Working with AI has its own meta-game. Some prompts work better for some models. What model is best for which task. There’s no one size fits all. Claude, o3 and GPT-4o are all part of the rotation.
Keeping the pipeline full
Another similarity is feeling constantly busy. When you are playing these games there’s always something else to do. You are constantly monitoring existing pipelines, tweaking and adjusting. At the same time you are building new pipelines. That’s part of the reason the games are hard to put down - you are never done.
AI is spookily similar. There’s always something else you can build. Some times I find myself madly plate spinning. On one desktop I’m prodding udio along to make music; on another Sora is creating video clips; on another Deep Research is creating podcasts. It’s not exactly, err, relaxing. And then, occasionally, I’ll lose the thread and the plates will come crashing down.
Blueprint libraries
As Transport Tycoon evolved, people created and shared blueprint libraries and automation tools. Standard junction designs. Pre-optimised station layouts. Signal patterns.
Similar things are starting to emerge for AI. And we’ll see more as people build internal prompt libraries and share best practice. This will get encoded into the models - and may even be the foundation of the agent revolution currently being hyped.
But just as the best gamers understand the underlying mechanics rather than blindly following blueprints, those who really understand will maintain an edge. They'll know when to customise, when to optimise, and how to troubleshoot.
And so?
What does this all mean for our future? It feels like we’re moving from a world where knowing how to do matters less. Instead, knowing how to connect will matter more. We’re moving from being individual content creators to orchestrators.
There will still be value in understanding the underlying skills, but less so. I no longer need to know how to research or create a podcast or code simple web-apps. What I do need is systems thinking. How to visualise and optimise multi-step workflows. Increasingly that meta-skill matters more and more.

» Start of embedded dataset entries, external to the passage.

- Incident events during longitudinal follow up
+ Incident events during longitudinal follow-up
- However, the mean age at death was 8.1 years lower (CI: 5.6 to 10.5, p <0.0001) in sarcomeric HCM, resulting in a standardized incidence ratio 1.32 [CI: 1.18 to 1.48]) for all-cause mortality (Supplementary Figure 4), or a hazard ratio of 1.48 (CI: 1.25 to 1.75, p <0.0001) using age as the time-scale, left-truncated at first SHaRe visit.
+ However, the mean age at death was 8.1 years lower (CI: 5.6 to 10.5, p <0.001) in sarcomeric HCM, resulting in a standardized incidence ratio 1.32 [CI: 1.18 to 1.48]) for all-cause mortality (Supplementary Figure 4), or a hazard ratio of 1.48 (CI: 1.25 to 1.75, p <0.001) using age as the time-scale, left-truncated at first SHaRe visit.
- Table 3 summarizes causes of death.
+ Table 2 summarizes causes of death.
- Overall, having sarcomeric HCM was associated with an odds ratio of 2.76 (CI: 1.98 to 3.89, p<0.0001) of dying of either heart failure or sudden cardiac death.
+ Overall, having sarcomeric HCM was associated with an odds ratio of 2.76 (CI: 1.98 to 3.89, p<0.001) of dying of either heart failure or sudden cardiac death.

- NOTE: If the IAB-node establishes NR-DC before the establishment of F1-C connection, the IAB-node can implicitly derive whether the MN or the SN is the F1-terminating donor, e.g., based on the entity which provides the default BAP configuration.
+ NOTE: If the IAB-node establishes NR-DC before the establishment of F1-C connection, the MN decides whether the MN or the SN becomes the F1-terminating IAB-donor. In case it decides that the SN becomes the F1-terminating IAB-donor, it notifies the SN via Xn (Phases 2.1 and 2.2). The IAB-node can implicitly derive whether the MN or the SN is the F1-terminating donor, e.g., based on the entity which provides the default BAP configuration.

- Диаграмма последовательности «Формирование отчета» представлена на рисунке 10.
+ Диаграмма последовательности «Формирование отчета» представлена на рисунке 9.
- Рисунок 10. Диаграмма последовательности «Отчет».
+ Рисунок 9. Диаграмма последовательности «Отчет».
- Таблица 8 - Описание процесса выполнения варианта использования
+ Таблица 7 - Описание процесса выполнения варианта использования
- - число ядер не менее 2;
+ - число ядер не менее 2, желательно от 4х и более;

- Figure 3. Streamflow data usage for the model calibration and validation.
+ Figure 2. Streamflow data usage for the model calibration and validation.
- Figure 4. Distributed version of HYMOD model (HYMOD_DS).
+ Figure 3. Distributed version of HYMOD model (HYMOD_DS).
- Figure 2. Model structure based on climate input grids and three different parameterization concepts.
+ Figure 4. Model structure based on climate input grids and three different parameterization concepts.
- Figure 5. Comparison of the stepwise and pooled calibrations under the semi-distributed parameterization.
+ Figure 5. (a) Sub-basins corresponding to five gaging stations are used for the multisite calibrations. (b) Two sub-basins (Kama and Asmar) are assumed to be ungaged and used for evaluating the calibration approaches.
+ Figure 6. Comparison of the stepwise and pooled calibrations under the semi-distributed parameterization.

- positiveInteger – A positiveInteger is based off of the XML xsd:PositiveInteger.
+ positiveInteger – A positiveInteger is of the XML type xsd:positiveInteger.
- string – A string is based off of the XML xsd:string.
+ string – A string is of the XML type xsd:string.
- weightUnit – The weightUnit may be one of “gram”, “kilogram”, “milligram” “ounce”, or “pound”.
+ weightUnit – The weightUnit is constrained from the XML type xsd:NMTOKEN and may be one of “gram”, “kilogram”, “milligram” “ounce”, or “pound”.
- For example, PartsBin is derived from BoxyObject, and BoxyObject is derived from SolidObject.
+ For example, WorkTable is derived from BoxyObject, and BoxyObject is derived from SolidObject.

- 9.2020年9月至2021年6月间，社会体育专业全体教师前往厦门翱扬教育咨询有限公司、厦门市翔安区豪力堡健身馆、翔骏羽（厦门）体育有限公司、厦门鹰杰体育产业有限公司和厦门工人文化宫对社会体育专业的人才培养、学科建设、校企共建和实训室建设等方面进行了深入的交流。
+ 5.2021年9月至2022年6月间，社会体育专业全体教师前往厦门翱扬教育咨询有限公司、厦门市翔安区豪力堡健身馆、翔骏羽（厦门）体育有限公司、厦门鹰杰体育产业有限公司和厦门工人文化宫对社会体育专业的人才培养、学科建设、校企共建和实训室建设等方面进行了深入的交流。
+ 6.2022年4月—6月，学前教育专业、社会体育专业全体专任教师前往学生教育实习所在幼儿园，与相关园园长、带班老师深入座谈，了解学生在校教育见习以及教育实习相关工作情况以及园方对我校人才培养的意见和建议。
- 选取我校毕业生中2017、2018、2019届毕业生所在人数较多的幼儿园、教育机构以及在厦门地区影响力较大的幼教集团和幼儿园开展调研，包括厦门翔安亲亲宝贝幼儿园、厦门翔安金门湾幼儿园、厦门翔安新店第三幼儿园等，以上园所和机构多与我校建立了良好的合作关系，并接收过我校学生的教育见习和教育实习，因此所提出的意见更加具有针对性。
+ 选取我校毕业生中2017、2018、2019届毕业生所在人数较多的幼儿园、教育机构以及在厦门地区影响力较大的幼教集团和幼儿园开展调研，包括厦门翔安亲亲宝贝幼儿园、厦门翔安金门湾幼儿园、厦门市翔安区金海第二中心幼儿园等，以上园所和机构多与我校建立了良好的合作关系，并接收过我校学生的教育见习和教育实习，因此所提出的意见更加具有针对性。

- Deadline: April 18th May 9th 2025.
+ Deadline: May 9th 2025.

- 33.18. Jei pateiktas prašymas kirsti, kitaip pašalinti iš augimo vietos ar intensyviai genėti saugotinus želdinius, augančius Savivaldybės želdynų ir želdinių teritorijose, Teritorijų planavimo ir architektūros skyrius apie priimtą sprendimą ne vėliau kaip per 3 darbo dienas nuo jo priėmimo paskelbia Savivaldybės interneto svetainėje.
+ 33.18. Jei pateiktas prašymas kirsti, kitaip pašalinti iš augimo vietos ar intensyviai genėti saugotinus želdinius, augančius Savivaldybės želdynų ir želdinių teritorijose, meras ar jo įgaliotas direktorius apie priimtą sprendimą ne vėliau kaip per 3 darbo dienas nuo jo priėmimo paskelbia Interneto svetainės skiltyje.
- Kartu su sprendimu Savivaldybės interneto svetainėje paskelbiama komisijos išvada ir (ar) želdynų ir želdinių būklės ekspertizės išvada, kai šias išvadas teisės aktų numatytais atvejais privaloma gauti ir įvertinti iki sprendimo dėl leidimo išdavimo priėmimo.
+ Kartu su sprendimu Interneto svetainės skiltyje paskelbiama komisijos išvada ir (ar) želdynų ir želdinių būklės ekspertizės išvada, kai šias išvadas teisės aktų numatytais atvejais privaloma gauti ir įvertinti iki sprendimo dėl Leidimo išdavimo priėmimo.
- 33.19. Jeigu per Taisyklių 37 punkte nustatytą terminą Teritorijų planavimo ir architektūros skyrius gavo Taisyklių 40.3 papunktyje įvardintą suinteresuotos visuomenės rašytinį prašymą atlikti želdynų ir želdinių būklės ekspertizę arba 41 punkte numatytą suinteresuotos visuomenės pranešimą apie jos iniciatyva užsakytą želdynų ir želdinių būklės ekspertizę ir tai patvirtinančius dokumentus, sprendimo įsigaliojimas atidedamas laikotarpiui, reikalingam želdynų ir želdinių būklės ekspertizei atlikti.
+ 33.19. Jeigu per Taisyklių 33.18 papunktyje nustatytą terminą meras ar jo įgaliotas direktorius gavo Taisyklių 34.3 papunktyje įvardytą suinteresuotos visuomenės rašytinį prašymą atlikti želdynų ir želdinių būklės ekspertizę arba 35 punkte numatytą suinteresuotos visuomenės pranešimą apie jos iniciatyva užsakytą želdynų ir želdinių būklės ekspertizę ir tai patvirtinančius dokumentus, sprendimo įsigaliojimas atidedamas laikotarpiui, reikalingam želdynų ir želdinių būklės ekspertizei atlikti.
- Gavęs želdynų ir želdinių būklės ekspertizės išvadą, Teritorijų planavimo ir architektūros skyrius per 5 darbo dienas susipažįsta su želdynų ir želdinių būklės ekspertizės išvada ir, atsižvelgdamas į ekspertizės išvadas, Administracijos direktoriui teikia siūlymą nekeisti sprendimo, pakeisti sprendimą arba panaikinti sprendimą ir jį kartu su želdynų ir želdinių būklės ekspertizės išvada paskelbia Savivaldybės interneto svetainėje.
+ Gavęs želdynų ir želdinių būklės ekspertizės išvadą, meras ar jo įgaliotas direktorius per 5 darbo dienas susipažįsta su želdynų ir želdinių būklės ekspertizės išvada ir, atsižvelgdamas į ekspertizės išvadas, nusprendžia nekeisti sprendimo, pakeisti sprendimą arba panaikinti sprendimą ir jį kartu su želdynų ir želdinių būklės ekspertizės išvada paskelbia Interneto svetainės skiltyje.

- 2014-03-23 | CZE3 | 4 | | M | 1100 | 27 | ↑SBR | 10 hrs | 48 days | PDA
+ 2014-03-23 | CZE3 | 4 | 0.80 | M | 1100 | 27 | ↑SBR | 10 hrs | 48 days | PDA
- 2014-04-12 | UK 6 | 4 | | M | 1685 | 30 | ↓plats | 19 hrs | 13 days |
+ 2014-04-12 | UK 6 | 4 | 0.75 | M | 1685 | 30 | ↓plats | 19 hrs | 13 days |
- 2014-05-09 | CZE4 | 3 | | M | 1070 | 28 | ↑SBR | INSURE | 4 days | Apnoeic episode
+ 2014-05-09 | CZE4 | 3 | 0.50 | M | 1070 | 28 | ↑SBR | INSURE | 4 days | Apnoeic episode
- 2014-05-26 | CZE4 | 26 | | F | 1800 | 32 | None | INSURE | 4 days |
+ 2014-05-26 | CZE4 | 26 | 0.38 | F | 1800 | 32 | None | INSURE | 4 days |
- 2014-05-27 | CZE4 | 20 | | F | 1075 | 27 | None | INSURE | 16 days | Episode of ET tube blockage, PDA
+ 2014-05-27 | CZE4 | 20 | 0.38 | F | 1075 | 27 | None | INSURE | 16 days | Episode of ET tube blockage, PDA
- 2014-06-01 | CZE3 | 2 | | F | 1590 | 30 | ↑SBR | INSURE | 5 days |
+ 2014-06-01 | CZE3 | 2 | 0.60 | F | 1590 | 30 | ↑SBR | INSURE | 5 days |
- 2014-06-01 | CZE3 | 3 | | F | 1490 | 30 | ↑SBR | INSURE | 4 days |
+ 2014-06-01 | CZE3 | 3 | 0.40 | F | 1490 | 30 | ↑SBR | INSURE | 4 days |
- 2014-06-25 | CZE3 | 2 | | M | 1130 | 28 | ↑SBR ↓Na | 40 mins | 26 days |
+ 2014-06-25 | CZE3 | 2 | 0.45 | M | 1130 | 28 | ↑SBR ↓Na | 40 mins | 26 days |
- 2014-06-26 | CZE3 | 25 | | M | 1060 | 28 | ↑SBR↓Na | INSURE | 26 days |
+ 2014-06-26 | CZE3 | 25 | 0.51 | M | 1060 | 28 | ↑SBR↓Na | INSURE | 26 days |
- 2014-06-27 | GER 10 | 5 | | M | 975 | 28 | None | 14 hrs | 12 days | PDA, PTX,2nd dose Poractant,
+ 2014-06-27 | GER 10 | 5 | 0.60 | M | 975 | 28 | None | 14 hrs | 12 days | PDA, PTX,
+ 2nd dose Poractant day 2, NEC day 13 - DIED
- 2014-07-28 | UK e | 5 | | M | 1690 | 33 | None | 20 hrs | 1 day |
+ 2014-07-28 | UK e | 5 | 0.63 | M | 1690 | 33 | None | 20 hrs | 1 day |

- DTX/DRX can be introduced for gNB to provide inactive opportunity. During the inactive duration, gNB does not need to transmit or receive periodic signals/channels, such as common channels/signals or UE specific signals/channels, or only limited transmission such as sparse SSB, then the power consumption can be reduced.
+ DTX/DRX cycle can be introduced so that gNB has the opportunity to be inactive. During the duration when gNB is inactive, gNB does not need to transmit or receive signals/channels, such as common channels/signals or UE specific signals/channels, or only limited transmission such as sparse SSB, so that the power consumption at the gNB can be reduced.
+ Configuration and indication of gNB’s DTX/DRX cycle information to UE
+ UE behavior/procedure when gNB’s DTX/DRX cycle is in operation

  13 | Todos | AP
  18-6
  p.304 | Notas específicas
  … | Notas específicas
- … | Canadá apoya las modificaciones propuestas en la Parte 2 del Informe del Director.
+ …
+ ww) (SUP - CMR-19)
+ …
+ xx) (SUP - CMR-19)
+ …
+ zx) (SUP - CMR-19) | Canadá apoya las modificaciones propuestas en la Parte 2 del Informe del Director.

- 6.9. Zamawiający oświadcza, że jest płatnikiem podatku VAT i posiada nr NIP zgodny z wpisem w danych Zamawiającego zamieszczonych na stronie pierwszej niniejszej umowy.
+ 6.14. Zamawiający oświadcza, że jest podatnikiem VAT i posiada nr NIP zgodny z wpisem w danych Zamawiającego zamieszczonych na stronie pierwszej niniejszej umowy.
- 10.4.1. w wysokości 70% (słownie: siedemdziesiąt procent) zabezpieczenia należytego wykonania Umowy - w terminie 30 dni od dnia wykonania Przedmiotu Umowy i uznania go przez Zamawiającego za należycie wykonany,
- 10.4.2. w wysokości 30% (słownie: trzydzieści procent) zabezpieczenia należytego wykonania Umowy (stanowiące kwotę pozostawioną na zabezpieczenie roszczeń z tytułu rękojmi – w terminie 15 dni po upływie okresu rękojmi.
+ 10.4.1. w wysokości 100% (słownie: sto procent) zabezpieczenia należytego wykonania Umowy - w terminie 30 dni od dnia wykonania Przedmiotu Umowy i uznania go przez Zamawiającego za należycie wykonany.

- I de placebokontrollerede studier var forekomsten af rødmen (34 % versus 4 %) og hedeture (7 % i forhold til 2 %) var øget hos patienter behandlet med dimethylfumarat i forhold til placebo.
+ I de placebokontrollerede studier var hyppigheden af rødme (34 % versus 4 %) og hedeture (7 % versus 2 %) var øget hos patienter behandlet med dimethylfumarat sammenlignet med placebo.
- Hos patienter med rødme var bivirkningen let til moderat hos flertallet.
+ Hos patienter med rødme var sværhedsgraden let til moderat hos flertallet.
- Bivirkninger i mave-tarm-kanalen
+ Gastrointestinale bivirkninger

Could it be that my kids, who spend hours on games such as Stellaris and Factorio, are building the skills that will enable them to thrive in the new AI world? That their free time activities are teaching them more than the hours at school?
And for me? Well, maybe it’ll turn out that staying up until two was the right decision in the long run. That would be a strange outcome.



I loved that game! I remember that there was no fast forward in the original so I'd leave the game running over night to progress 2-3 years game time. Music was great, but our first PC didn't have a sound card so I originally played it in silence, jealous of my friend's descriptions of the audio 😄.
And I have to take this opportunity to plug the following excellent account through computer gaming’s history:
https://www.filfre.net/2020/10/transport-tycoon/
Great, thanks for putting Transport Tycoon music in my head. Again.